**TASK INSTRUCTIONS**
The lines to reproduce run from the first one below to the line containing "left:295px; top:63px; width:373px;", both included. Reproduce them exactly and nothing else.

Top of RECORDS SUPPLIED

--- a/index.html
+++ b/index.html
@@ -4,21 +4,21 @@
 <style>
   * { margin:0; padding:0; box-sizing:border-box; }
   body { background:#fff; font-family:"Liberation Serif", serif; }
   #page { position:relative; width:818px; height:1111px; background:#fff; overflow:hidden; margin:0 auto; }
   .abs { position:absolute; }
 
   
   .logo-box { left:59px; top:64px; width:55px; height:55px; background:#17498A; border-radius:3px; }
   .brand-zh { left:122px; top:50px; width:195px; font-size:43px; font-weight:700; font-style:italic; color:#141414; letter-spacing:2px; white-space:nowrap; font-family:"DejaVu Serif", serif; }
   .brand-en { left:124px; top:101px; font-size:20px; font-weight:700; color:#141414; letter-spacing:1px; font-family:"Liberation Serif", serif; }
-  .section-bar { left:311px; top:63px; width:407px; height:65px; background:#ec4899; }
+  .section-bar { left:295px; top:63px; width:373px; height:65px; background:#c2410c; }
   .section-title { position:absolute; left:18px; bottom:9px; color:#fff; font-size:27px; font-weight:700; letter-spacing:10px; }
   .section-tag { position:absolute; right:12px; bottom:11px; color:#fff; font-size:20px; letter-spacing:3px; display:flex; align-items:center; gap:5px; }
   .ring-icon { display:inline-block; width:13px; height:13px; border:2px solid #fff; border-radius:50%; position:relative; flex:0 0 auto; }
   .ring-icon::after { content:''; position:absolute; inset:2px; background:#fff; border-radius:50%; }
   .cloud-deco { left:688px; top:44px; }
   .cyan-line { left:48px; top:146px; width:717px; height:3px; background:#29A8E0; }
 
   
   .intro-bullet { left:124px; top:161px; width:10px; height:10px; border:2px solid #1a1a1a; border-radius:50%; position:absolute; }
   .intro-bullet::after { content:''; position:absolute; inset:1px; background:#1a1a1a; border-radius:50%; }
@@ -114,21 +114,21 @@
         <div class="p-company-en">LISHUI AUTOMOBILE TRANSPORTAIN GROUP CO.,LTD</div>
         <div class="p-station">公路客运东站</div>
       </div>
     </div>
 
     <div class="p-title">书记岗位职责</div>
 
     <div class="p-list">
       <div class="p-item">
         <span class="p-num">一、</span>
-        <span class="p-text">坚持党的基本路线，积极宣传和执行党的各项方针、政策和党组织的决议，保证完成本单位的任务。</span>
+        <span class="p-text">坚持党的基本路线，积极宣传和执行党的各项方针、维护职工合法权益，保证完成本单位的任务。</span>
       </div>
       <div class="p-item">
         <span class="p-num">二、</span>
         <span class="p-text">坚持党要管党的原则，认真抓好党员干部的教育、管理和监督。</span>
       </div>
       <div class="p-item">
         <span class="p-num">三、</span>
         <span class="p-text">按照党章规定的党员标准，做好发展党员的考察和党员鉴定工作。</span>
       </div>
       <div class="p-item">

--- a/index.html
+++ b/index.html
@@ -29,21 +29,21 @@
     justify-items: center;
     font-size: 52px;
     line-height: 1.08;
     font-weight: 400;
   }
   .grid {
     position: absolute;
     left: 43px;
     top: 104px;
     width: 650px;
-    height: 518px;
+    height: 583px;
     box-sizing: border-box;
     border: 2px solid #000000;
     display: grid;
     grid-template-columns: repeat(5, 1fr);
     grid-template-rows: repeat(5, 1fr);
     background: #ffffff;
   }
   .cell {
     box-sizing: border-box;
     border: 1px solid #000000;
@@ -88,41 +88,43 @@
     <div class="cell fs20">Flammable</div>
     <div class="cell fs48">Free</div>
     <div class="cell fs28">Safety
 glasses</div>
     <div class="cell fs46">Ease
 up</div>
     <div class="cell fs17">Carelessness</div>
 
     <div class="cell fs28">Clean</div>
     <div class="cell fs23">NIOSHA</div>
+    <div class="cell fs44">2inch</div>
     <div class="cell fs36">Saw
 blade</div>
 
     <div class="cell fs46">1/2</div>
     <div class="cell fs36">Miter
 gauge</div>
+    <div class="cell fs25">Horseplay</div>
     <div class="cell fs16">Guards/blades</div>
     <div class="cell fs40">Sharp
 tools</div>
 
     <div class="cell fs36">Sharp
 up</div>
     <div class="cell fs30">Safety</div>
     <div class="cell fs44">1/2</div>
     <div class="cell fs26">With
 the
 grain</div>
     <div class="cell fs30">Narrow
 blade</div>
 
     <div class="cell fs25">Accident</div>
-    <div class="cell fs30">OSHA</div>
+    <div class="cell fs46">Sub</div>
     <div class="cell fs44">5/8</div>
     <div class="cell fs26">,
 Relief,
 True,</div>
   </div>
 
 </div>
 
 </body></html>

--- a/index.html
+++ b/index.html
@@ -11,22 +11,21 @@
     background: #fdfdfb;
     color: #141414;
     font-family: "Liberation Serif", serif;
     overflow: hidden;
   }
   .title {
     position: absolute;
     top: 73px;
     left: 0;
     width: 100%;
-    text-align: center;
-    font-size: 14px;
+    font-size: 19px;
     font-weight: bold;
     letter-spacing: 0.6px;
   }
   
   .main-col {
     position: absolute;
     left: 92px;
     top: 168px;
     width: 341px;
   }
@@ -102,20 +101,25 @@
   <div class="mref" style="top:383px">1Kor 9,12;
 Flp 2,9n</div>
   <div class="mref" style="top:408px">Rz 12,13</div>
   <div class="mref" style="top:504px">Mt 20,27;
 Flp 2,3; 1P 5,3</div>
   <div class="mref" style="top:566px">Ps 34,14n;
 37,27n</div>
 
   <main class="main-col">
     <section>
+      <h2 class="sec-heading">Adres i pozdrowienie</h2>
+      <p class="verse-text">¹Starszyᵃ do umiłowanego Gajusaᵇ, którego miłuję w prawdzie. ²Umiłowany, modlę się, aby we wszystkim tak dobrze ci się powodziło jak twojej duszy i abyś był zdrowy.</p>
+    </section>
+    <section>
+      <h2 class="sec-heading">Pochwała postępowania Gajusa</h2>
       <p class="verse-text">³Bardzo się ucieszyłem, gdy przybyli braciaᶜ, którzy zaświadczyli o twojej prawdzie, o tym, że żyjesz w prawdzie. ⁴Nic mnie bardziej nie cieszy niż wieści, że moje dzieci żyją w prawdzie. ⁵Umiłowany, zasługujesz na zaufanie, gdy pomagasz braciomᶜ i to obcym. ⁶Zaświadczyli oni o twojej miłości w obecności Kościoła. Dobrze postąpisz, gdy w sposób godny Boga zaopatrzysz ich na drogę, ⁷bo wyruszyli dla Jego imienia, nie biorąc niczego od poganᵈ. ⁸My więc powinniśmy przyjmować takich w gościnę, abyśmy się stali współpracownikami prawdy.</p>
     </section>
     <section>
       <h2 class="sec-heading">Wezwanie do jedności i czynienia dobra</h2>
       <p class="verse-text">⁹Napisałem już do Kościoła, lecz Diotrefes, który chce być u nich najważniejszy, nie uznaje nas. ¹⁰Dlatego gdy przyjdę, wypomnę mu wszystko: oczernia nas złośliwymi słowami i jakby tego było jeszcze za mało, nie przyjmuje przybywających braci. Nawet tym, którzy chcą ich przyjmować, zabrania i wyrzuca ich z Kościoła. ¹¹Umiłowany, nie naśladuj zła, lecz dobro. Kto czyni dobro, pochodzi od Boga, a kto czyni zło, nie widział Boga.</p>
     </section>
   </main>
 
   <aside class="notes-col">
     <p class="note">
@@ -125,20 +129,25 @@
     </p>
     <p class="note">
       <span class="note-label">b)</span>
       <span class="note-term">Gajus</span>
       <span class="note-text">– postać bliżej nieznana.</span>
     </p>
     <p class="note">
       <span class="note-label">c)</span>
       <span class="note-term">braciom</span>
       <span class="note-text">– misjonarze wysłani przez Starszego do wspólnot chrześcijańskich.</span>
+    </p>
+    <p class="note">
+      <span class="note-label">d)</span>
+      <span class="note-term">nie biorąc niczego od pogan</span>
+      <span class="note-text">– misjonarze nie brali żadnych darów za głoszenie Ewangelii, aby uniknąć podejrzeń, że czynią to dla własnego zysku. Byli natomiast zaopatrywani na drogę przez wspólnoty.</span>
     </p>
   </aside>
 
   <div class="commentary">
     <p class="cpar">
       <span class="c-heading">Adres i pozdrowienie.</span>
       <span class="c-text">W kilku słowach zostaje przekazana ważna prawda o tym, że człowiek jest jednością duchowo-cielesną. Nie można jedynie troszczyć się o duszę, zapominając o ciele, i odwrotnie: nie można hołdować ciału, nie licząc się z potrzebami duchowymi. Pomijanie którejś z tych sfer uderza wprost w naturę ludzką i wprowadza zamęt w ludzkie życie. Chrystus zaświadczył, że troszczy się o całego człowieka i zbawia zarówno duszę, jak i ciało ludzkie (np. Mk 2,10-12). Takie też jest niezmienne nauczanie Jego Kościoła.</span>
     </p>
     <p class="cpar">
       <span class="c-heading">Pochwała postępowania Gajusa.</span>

Bottom of RECORDS SUPPLIED

**OUTPUT FOR THIS EXERCISE**
--- a/index.html
+++ b/index.html
@@ -4,21 +4,21 @@
 <style>
   * { margin:0; padding:0; box-sizing:border-box; }
   body { background:#fff; font-family:"Liberation Serif", serif; }
   #page { position:relative; width:818px; height:1111px; background:#fff; overflow:hidden; margin:0 auto; }
   .abs { position:absolute; }
 
   
   .logo-box { left:59px; top:64px; width:55px; height:55px; background:#17498A; border-radius:3px; }
   .brand-zh { left:122px; top:50px; width:195px; font-size:43px; font-weight:700; font-style:italic; color:#141414; letter-spacing:2px; white-space:nowrap; font-family:"DejaVu Serif", serif; }
   .brand-en { left:124px; top:101px; font-size:20px; font-weight:700; color:#141414; letter-spacing:1px; font-family:"Liberation Serif", serif; }
-  .section-bar { left:311px; top:63px; width:407px; height:65px; background:#ec4899; }
+  .section-bar { left:295px; top:63px; width:373px; height:65px; background:#c2410c; }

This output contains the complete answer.